Doch man gebe das Medikament nicht leichtfertig ab. Zuvor würde
umfassend abgeklärt, wobei auch das Umfeld einbezogen werde. «Ob ein ADS oder
ADHS behandelt werden muss oder nicht, hängt sehr stark vom Umfeld ab», sagt
Laager. Ein ADHS-Schüler in einer Klasse mit straffer Führung könne vielleicht
ohne Ritalin durchkommen. «Klare Strukturen helfen diesen Kindern enorm. Je
mehr Unruhe und Bewegung in einer Klasse herrschen, desto schwieriger wird es
für sie.»
Unruhiges
Schulsystem
Heute ist das Schulsystem mit der Anwesenheit von mehreren Lehrern und
Fachpersonen im Schulzimmer und dem Gruppenlernsystem sehr unruhig geworden.
«Dies kann mit ein Grund sein, dass das eine oder andere Kind mehr Ritalin
braucht», sagt Laager. Doch eine medikamentöse Therapie werde immer eng mit
einer Verhaltenstherapie begleitet.
Kaum ein Thema der vergangenen Jahre spaltet so viele Geister wie die
Einnahme von Ritalin. Viele Eltern wehren sich gegen den Verdacht, ihren
Kindern gedankenlos Ritalin verschreiben zu lassen. Sie sagen, sie hätten mit
ihnen zuvor eine lange Leidensphase durchgemacht und erst auf diese Weise seien
ihre Kinder endlich einmal zu Erfolgserlebnissen gekommen.
Der deutsche Zukunftsforscher Sven Gábor Jánszky stellt das Thema ab und
zu ins Zentrum seiner Referate: «Ich habe überhaupt kein Problem mit dem
Medikament.
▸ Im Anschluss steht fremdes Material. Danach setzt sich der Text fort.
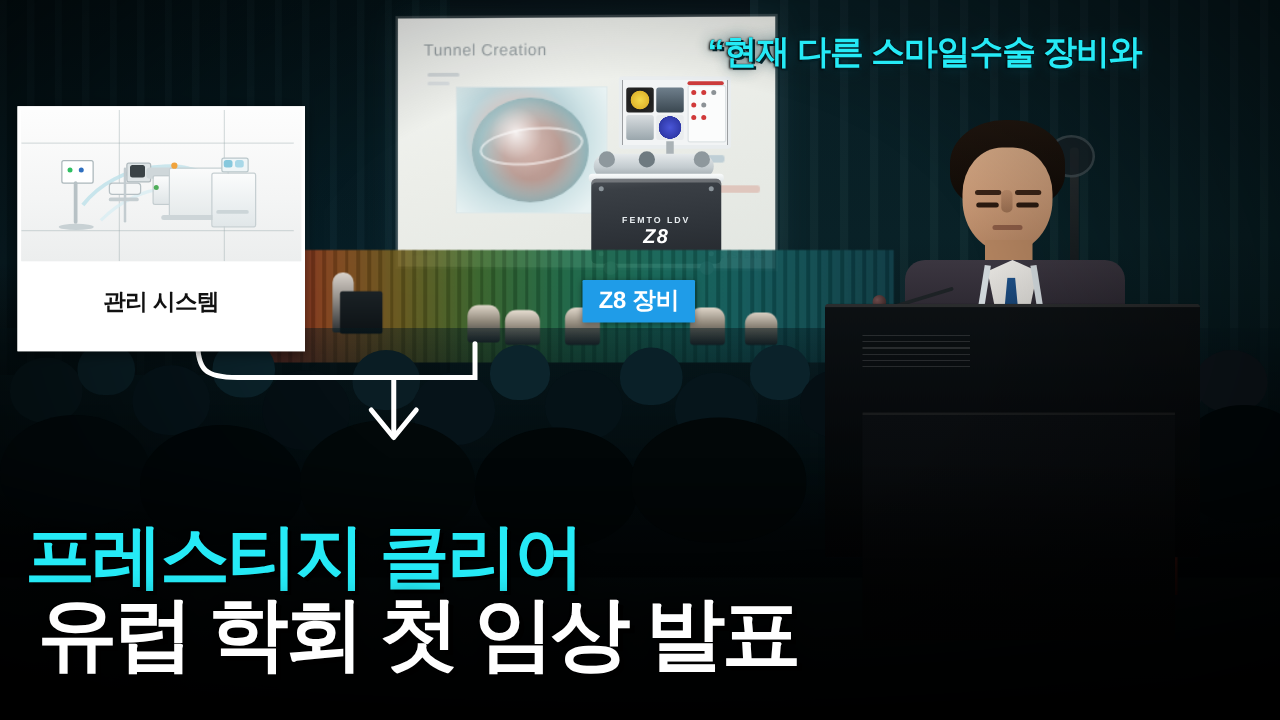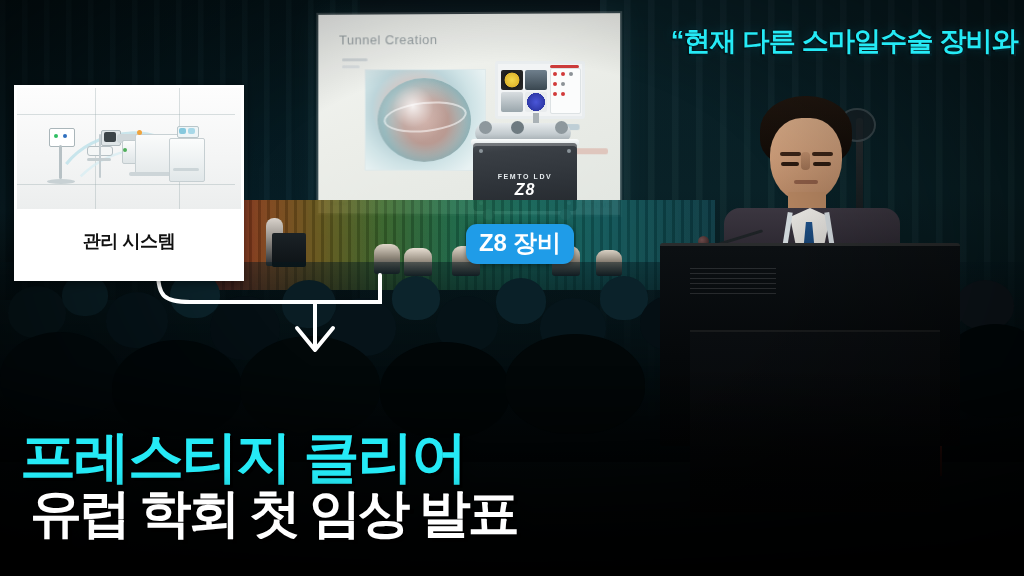--- a/index.html
+++ b/index.html
@@ -267,46 +267,46 @@
     height:66px;display:flex;flex-direction:column;align-items:center;justify-content:center;
     background:#fff;color:#111;line-height:1.22;
   }
   .inset-cap div{font-size:18px;font-weight:700;letter-spacing:-.4px;}
 
   
   .z8label{
     position:absolute;left:466px;top:224px;
     background:#1F9CE8;color:#fff;
     padding:3px 13px 5px 13px;
-    font-size:24px;font-weight:700;letter-spacing:-.2px;
-    border-radius:11px;
+    font-size:19px;font-weight:700;letter-spacing:-.2px;
+    border-radius:1px;
     box-shadow:0 1px 5px rgba(0,0,0,.4);
   }
 
   
   .quote{
     position:absolute;left:566px;top:24px;width:452px;
-    text-align:right;color:#25EAF6;
+    text-align:left;color:#25EAF6;
     font-size:27px;font-weight:700;line-height:1.26;letter-spacing:-.8px;
     text-shadow:
       0 0 1px #000, 2px 2px 0 #04222a, -1px 1px 2px rgba(0,0,0,.85),
       0 0 12px rgba(10,60,70,.9);
   }
   .quote .l2{padding-right:6px;}
 
   
   .headline{position:absolute;left:0;bottom:36px;width:1024px;}
   .hl1{
     margin-left:20px;color:#25EAF6;
     font-size:56px;font-weight:700;letter-spacing:-2px;line-height:1;
     text-shadow:3px 3px 0 rgba(0,0,0,.85), -1px -1px 0 rgba(0,0,0,.6), 0 0 18px rgba(0,0,0,.8);
   }
   .hl2{
     margin-left:30px;margin-top:2px;color:#ffffff;
-    font-size:52px;font-weight:700;letter-spacing:-3px;line-height:1.02;
+    font-size:64px;font-weight:700;letter-spacing:-3px;line-height:1.02;
     text-shadow:4px 4px 0 rgba(0,0,0,.9), -2px -1px 0 rgba(0,0,0,.65), 0 0 22px rgba(0,0,0,.85);
   }
 </style>
 </head>
 <body>
 
 <div id="stage">
 
   <div class="photo">
     <div class="bg-hall"></div>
Was sollte daran schlecht sein, wenn jemand mehr Anerkennung
bekommt, weil er mit Ritalin mehr leistet?» Und er setzt hinzu: «Warum wollen
wir es jemandem verbieten, der seine intellektuelle Leistung nicht ausspielen
kann, sich mit Pillen konzentrierter und leistungsfähiger zu machen?» Er kenne
keine einzige objektive Studie, die beweise, dass Ritalin süchtig oder krank
mache – alle seien sie interessengeleitet.
Schaden
kleiner als der Nutzen
Tatsache ist jedoch, dass das Medikament Nebenwirkungen verursacht.
«Auch Kaffee, Tee oder Nikotin haben Nebenwirkungen. Der Mensch entscheidet für
sich, dass der Schaden kleiner ist als der Nutzen und es steht niemandem zu,
ihm diese Entscheidungsfreiheit abzusprechen», sagt Jánszky. Bei seinen
Referaten frage er das Publikum ab und zu, wer eine Pille nehmen würde, wenn er
durch sie mehr Erfolg haben würde. 80 Prozent würden sich melden. Diejenigen 20
Prozent, die es ablehnen, würden dies mit einer grossen Vehemenz, ja fast
aggressiv tun. Ihr Argument: Die Natur stehe über allem. «Doch seien wir doch
ehrlich. Wir drehen uns die Welt doch schon lange zurecht, wie wir sie gerne
hätten.»
Aus Sophie hat Ritalin jedenfalls die Musterschülerin gemacht, die sie
gemäss ihrer Mutter sein sollte: hellwach, fokussiert und diszipliniert. Die
Schlafprobleme und der Appetitverlust hätten sich mit der Zeit eingependelt,
sagt sie. Allerdings: «Meine Freundinnen sagen, dass ich mit Ritalin
distanzierter bin.» In den Ferien und über das Wochenende nimmt sie es nicht:
«Dann grinse ich den ganzen Tag.» Obwohl sie trauriger wird mit Ritalin, hat
sie sich nie geweigert, es einzunehmen. Doch heute ist sie 18 Jahre alt und
kann tun und lassen, was sie will. «Ich überlege mir, es abzusetzen», sagt sie.